Но зато как Карпыч обрадовался, увидев, с каким именно подарком я к нему явился! Даже больше, чем его подопечные, поднявшие дружный гвалт после того, как я вывалил в воду очередной набор разноцветных пластмассовых расчесок. К слову — до чего же небалованный контингент в наших реках обитает, а? Расческу подарил — ты уже молодец, больше среднестатистической русалке ничего и не надо. Ни шубы, ни кольца с камушком, ни новой красненькой машинки. Не женщины, а песня. Еще бы от них тиной не пахло…
— Вот порадовал, ведьмак! — приговаривал водяной, щекоча своим зеленоватым пальцем петуха под ало-красной бородкой. Причем тому это очень не нравилось, он недовольно дергал головой и говорил «ко-ко-ко», тем самым выражая свое несогласие с происходящим. — Ох, порадовал! Да еще и под конец Русальной недели!
— Старался, — скромно произнес я. — Для милого дружка и сережка из ушка.
— Пьянчужку одного я надысь утопил, как положено, на закате. Теленка тоже прибрал, зазевалась, видать, какая-то баба, не уследила за ним, — потер ладони Карпыч. — Ну, это не то, что раньше, конечно, когда мне девку да козу люди сами подносили с уважительным словом, но все же традиция худо-бедно соблюдена. А вот с петухом беда. Они по берегу, вишь ты, не бегают, а по-другому мне его не добыть, ни белого, ни черного. Никакого!
— Так и не надо уже. — Я протянул водянику затрепыхавшуюся птицу. — Вот, держите.
— Не-не-не, — погрозил мне пальцем Карпыч. — Давай-ка, Александр, ты все как положено сделаешь.

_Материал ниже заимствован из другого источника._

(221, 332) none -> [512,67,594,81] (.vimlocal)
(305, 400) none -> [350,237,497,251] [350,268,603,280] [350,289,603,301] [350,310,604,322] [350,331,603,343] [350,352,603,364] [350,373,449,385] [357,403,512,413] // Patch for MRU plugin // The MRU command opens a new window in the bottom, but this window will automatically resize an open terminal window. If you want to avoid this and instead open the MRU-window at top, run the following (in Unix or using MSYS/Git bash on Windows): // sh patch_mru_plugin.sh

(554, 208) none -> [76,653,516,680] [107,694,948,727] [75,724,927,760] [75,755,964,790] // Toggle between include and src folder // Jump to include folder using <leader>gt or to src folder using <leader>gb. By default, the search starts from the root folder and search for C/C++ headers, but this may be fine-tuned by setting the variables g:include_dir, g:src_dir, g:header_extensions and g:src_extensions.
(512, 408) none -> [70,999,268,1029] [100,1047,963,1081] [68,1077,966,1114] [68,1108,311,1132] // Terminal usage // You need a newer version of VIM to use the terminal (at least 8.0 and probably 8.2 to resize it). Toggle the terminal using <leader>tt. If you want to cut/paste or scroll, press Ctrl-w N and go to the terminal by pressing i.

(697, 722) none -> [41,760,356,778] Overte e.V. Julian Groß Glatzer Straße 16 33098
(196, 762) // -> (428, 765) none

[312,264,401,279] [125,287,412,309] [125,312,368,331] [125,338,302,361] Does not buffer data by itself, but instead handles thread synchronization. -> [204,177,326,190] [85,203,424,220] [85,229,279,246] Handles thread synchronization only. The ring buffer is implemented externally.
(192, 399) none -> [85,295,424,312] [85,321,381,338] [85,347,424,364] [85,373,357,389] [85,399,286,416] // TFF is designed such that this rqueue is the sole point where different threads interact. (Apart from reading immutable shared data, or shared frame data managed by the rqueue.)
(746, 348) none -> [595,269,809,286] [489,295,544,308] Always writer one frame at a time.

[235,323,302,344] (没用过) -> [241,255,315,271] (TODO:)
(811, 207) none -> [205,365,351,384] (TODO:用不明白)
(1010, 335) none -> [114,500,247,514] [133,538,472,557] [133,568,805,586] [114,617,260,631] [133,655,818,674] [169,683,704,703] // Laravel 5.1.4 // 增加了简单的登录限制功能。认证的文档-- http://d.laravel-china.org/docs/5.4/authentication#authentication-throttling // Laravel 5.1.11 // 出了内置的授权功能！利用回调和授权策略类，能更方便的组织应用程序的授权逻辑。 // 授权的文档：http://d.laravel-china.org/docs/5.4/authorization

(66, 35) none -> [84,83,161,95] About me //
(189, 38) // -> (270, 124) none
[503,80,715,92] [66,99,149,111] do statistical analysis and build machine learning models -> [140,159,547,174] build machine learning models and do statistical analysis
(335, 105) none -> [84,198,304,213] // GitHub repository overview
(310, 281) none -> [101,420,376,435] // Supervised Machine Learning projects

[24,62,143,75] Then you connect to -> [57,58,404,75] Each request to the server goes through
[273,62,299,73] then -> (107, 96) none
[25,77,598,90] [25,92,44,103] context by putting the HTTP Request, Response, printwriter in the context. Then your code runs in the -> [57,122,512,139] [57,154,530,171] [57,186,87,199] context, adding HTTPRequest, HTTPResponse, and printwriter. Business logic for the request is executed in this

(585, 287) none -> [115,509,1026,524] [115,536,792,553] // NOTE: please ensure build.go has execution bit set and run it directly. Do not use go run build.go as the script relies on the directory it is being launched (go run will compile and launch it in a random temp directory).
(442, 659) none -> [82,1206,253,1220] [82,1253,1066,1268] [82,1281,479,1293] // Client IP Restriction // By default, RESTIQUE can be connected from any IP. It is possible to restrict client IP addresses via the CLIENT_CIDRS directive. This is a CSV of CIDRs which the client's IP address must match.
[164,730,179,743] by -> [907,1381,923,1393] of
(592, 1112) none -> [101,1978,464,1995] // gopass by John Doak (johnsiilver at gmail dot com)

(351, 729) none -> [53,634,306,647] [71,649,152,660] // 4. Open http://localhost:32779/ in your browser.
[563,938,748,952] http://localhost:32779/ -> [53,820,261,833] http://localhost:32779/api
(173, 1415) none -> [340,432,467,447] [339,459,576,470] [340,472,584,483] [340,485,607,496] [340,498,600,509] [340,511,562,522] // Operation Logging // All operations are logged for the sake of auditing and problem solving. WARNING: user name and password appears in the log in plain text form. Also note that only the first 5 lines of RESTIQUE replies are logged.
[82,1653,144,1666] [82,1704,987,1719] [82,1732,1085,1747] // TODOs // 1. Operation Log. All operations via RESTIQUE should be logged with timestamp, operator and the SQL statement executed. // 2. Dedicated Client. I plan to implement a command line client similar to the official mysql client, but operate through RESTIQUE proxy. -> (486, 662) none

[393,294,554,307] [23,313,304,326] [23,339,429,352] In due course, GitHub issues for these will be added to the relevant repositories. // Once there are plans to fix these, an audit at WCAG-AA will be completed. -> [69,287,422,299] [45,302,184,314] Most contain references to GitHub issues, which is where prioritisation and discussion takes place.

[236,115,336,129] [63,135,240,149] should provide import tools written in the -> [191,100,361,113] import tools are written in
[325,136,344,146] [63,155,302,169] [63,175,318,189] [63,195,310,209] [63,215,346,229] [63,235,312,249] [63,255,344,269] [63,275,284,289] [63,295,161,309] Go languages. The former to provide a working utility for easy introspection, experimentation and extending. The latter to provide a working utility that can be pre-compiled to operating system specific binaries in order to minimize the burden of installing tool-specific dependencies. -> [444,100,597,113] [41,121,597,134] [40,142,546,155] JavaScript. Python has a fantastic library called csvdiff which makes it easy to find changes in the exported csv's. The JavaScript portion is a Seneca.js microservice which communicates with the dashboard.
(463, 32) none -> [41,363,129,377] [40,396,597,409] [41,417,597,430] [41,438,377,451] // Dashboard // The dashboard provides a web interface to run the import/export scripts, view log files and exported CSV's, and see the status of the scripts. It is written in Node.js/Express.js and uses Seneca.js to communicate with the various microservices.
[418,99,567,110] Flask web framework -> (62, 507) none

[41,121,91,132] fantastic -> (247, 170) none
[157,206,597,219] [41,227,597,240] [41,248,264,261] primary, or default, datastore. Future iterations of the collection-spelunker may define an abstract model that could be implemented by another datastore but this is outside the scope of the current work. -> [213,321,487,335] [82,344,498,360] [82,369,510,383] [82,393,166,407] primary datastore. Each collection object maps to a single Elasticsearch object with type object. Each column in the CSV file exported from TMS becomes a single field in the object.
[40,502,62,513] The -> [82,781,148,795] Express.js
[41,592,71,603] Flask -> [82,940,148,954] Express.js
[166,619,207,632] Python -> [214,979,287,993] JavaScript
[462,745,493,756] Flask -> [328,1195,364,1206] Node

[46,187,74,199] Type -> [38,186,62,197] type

Раз начал — так и заверши. Тебе труда всего ничего, а мне от того пользы великое множество выйдет. Ну и не тут, понятно дело.
— Да? — Именно в этот момент я как раз и ощутил, что дело, похоже, сладить будет труднее, чем изначально предполагалось. — А где?
— Так у омута, где же еще? — Водяной глянул на небо, весело хлопнул себя по ляжками и шустро забежал обратно в реку. — Ну, ты его помнить должон, там, где раньше мельница стояла. И давай поспешай, ночи-то нынче совсем коротки. Зори целуются, как раньше говорили. Глазами раз-другой моргнешь, ан уже и светает.
— Там мельница, она уж развалилась — пробормотал я, ловя себя на легком чувстве дежавю, но пожелание выполнил и побрел по берегу следом за хозяином реки, режущим плечом водную гладь.
В результате вот — стою по колено в воде, держу в руках до того наглую, а теперь испуганную птицу, и думаю о том, что мне ее жалко убивать. Люди, которые на тот свет моими трудами отправились, такого сочувствия сроду не вызывали, потому как они все являлись теми еще сволочами и знали, что творят. И я про это знал, выходит, все честно. К тому же кое-кто из этой уже покойной компании вообще хотел мою голову в качестве сувенира заполучить.
А этот только клюется, да и то ведомый инстинктом, а не злобой, расчетом или экономическими соображениями.
— Саш, давай уже! — крикнула с берега Жанна. — Рукой башку его крутани слева направо, да и все.
— Вот-вот, — поддакнул ей Родька, невесть зачем увязавшийся вместе с нами.
— Возьми сама да крутани, — буркнул я.
— Капец какой-то, — фыркнула девушка. — Олигарха ему построить — как нечего делать, а курице шею свернуть не может. А если бы этот мокрый дядька сказал тебе его выпотрошить, то тогда как?
Ну не скажи, с Носовым все было куда проще. Я вообще наш с ним диалог просчитал еще накануне днем, и, что приятно, все случилось именно так, как и предполагалось. Почти, не считая того, что Илья Николаевич в какой-то момент и впрямь чуть в ящик не сыграл.
После того как олигарх осознал, что я и в самом деле собрался уходить, он промычал что-то вроде «н-н-не-е-ен-надо», чем вызвал веселый смех Жанны.